• **Supplied material**
•••

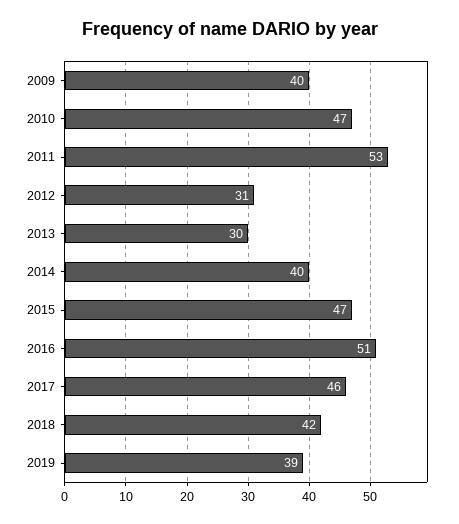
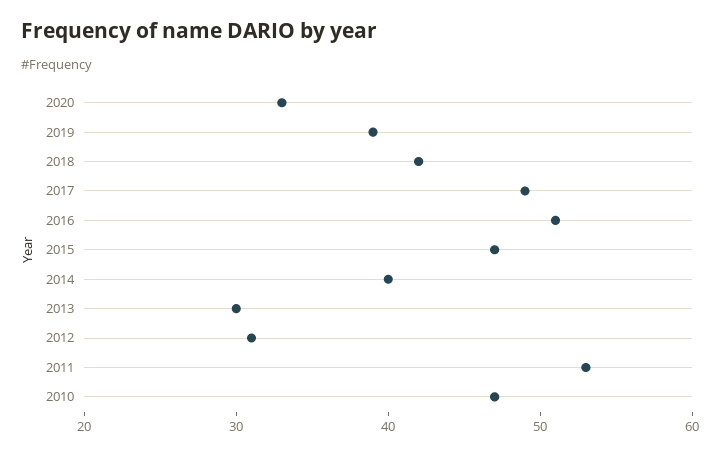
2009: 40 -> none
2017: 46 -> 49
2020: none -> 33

•••

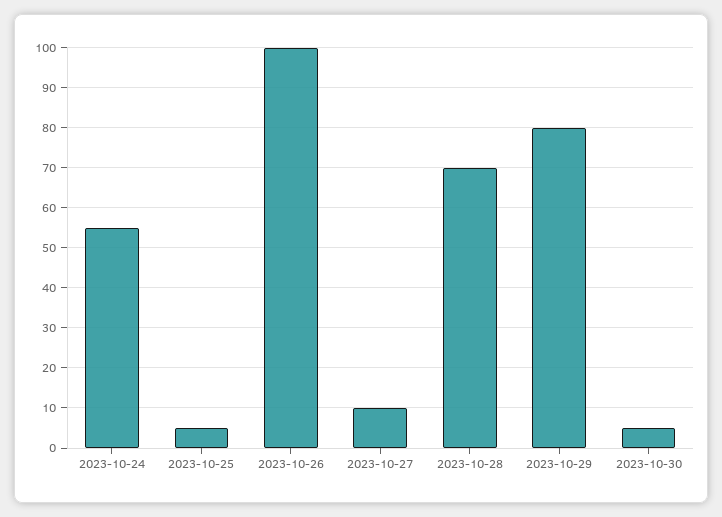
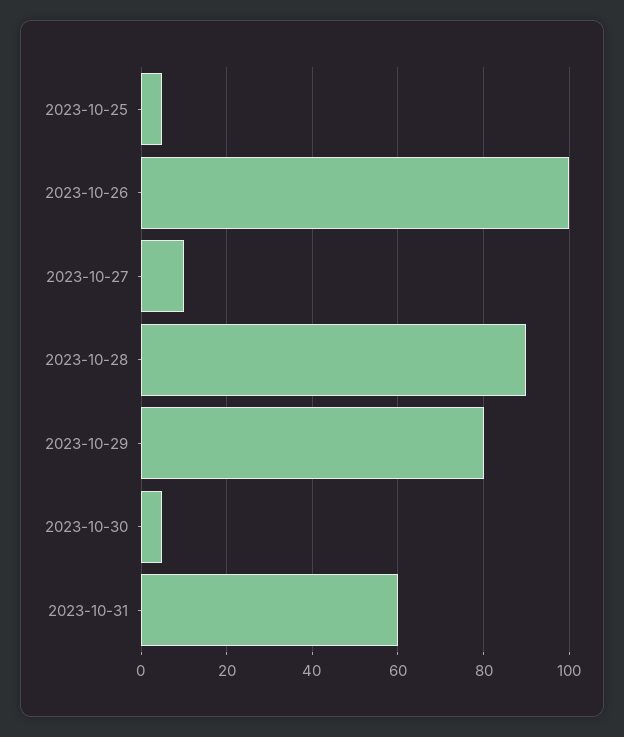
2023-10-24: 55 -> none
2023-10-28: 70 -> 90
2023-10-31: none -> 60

•••

• **Task details**
Look above for the line with "2023-10-24: 55 -> none" and the line with "2023-10-31: none -> 60", and reproduce exactly those two lines plus every line between, nothing more.

• **Task response**
2023-10-24: 55 -> none
2023-10-28: 70 -> 90
2023-10-31: none -> 60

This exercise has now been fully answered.